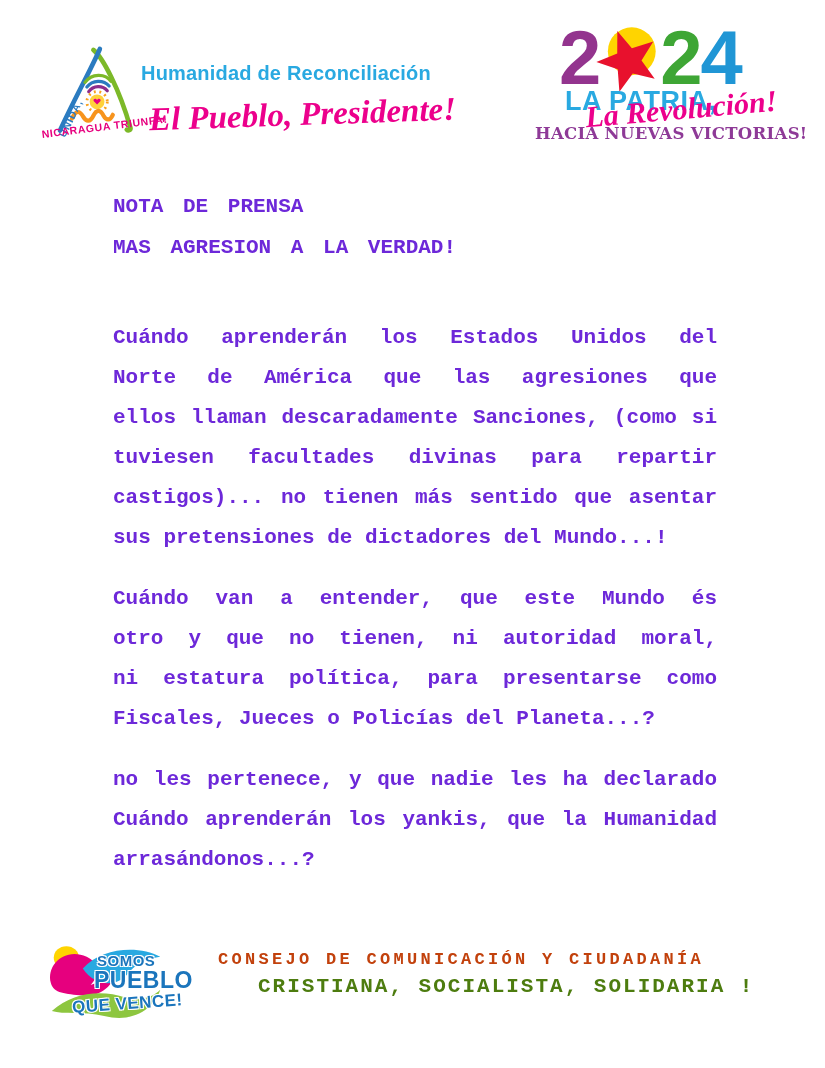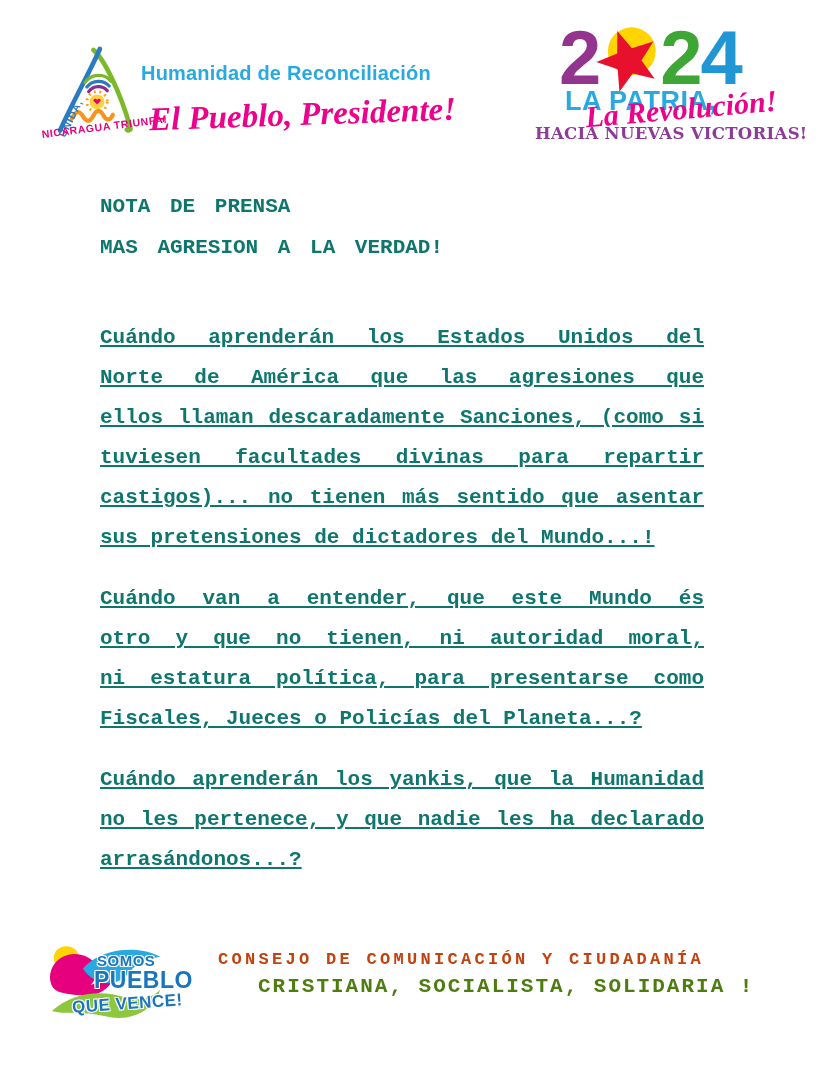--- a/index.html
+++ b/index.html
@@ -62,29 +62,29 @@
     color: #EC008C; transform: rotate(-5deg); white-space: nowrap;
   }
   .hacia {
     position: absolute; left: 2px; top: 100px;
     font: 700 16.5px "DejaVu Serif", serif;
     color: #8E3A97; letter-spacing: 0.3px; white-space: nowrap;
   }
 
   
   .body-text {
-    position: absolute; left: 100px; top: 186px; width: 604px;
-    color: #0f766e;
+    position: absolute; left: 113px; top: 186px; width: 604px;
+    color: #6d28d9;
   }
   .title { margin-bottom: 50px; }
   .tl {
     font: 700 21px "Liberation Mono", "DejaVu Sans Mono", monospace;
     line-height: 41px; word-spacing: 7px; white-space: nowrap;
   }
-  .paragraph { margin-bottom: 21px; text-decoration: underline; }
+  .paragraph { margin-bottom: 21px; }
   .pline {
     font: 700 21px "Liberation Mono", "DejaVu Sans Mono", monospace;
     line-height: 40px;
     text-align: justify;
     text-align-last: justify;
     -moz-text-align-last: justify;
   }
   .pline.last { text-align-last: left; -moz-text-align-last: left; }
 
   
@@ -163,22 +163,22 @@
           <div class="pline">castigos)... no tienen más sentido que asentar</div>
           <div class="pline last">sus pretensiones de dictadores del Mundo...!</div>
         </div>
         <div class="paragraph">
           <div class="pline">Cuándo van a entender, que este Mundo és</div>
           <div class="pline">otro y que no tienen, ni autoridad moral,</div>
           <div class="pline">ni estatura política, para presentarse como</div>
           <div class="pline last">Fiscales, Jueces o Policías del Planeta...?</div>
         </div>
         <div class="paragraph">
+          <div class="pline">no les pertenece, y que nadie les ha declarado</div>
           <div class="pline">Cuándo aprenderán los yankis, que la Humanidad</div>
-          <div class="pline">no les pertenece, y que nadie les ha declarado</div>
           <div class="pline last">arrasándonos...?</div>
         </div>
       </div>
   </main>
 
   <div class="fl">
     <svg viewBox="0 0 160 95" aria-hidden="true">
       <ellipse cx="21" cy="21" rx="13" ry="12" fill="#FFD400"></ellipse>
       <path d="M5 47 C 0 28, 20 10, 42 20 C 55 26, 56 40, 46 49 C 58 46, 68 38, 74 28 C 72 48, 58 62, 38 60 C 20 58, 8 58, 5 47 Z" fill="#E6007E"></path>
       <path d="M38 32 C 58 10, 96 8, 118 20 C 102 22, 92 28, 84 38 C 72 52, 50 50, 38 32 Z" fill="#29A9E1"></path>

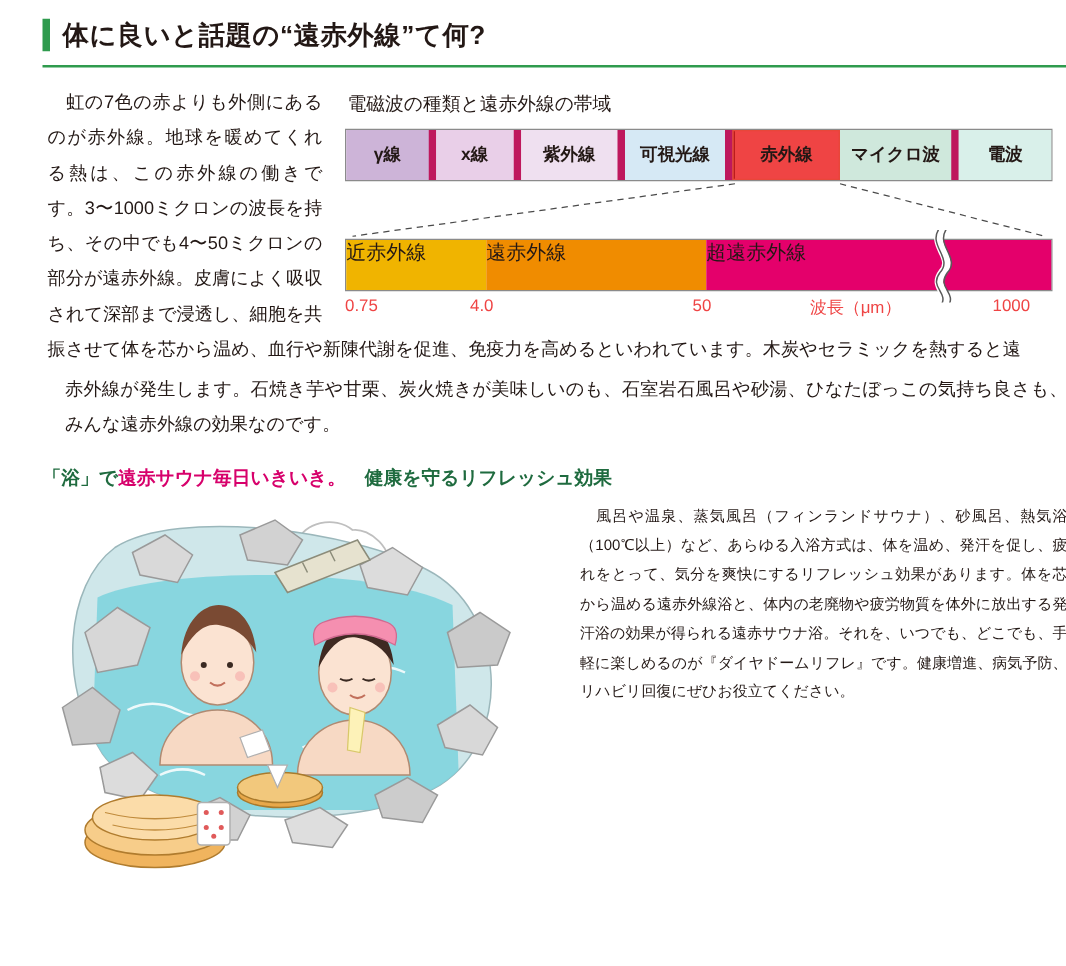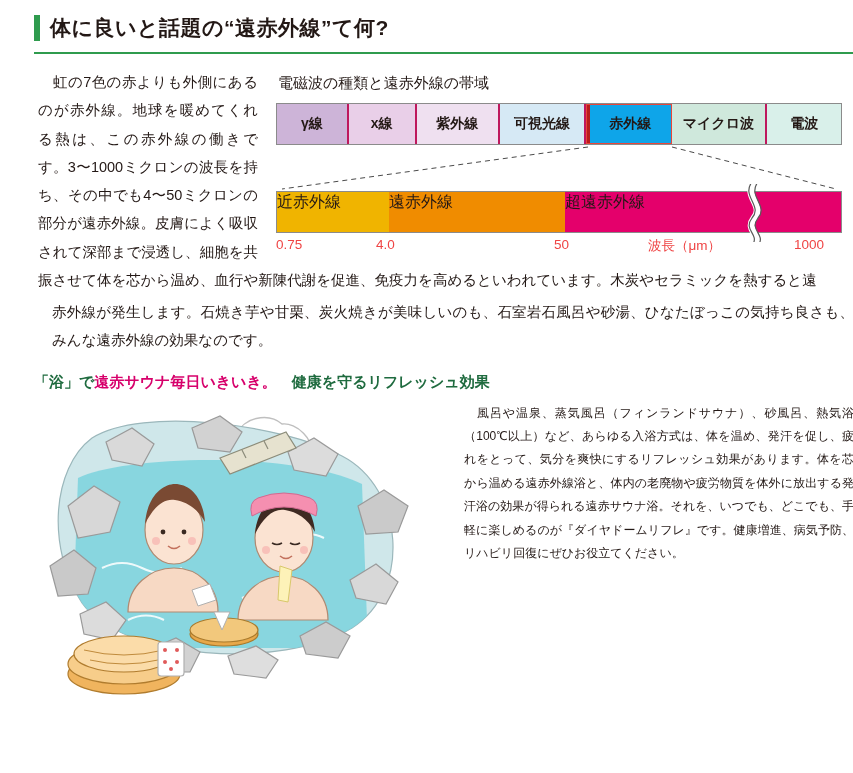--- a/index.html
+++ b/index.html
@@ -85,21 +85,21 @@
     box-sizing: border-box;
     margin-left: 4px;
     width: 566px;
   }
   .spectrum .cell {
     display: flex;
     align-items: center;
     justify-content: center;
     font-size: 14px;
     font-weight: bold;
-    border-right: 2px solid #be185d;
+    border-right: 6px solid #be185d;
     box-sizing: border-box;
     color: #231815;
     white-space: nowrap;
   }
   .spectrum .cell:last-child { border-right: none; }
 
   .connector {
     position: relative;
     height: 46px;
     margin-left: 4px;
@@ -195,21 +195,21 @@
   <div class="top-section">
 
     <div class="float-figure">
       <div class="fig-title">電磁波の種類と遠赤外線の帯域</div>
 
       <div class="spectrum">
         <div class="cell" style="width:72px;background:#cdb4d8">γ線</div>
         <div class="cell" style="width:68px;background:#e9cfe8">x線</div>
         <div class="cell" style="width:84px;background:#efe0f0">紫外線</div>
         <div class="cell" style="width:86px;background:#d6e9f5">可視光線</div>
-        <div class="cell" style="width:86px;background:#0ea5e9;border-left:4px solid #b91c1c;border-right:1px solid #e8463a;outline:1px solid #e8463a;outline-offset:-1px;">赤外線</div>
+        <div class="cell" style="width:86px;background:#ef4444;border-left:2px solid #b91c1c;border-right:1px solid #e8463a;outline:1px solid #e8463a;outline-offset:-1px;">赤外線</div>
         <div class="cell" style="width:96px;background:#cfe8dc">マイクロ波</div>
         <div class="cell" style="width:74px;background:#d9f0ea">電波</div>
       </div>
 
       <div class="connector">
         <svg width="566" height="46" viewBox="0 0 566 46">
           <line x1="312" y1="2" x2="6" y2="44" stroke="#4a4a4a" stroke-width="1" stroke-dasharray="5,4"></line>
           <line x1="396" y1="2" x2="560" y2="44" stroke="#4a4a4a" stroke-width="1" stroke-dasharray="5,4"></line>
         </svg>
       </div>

* * *

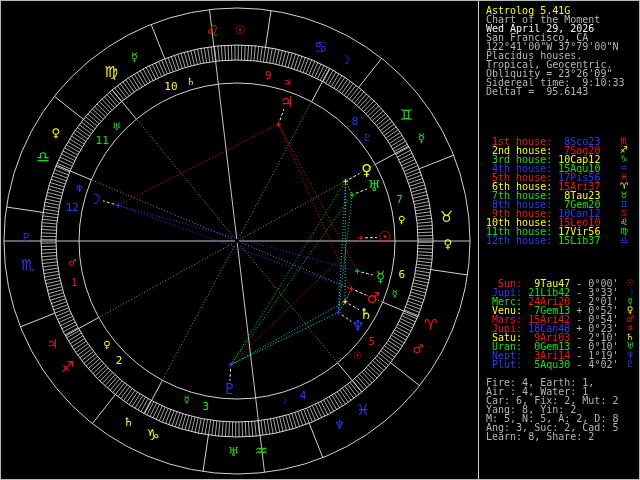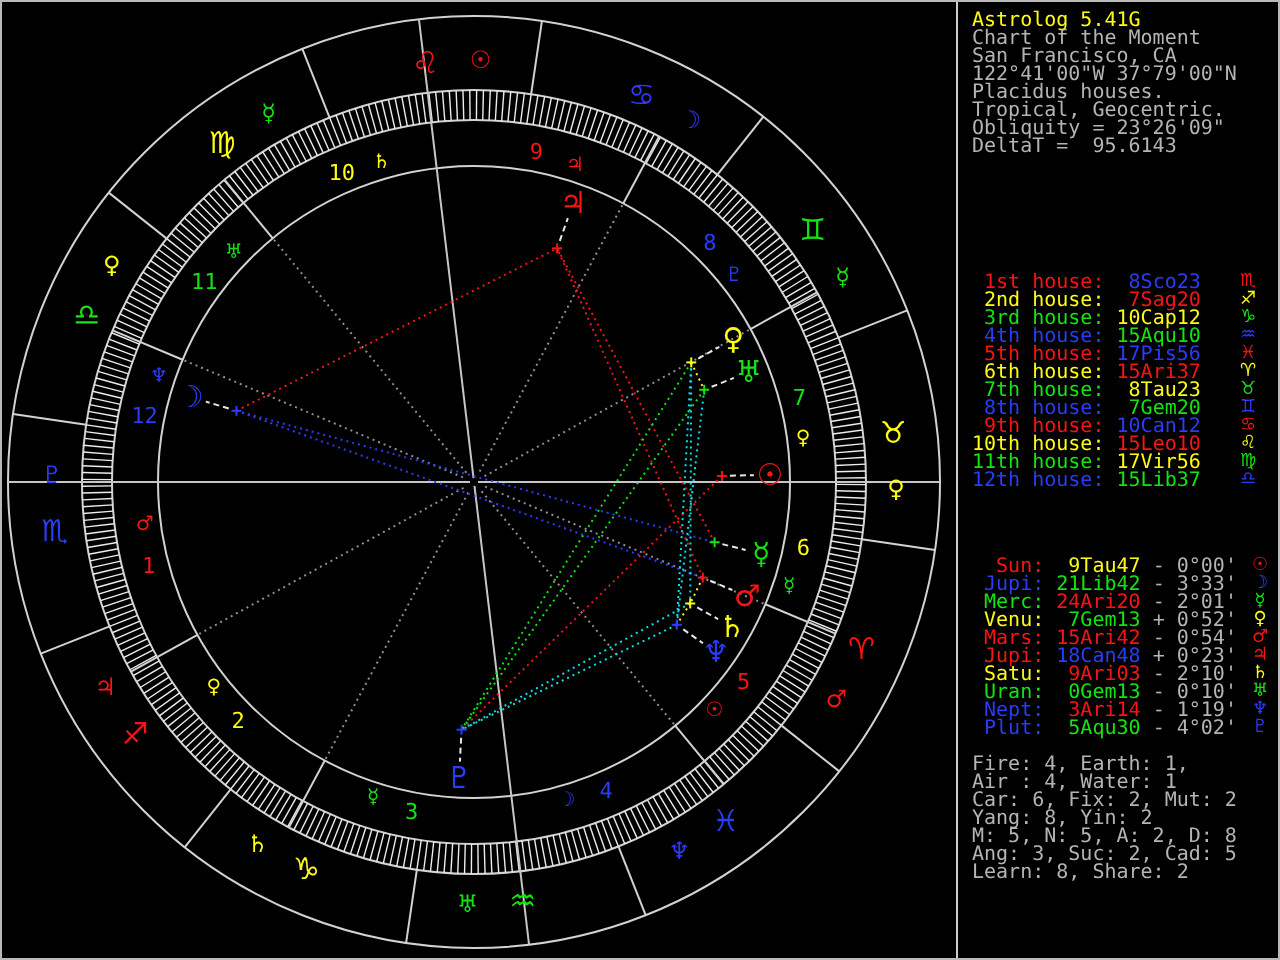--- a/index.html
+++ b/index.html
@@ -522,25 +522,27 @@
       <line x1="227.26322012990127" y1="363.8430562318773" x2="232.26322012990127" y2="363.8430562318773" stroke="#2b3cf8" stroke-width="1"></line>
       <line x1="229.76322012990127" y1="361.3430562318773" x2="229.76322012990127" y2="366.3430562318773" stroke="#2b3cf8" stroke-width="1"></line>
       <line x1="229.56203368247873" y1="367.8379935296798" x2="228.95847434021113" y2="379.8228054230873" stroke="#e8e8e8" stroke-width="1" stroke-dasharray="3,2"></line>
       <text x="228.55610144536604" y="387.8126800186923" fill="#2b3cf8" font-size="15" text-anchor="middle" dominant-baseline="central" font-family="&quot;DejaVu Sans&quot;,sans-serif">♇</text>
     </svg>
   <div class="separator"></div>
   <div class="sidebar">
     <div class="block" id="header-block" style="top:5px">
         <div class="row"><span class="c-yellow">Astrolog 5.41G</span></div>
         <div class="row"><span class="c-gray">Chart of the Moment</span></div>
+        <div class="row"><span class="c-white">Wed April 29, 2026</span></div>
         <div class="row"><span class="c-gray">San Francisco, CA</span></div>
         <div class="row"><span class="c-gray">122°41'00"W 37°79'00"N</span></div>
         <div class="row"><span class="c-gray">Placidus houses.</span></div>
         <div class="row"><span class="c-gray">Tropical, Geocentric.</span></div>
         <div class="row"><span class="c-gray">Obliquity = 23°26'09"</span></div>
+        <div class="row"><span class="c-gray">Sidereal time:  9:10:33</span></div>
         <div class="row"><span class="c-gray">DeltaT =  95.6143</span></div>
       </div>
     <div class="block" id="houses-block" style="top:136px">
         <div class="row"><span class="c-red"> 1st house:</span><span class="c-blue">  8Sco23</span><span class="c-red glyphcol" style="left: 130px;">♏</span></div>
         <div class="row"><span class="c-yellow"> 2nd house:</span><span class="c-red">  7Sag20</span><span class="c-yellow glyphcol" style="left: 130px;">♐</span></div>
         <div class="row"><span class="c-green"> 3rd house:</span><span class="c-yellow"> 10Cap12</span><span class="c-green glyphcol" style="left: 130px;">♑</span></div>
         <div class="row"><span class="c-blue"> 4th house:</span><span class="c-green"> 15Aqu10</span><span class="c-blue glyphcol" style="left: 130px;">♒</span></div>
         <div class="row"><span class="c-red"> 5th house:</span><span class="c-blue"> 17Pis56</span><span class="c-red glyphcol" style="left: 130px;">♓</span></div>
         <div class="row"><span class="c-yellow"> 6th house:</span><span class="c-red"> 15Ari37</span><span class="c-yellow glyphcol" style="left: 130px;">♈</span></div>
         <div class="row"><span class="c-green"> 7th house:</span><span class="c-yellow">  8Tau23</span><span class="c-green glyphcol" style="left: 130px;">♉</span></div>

Activity: All lines of the records containing "Cuándo" should be shown.

Exercise solution:
           <div class="pline">Cuándo van a entender, que este Mundo és</div>
           <div class="pline">Cuándo aprenderán los yankis, que la Humanidad</div>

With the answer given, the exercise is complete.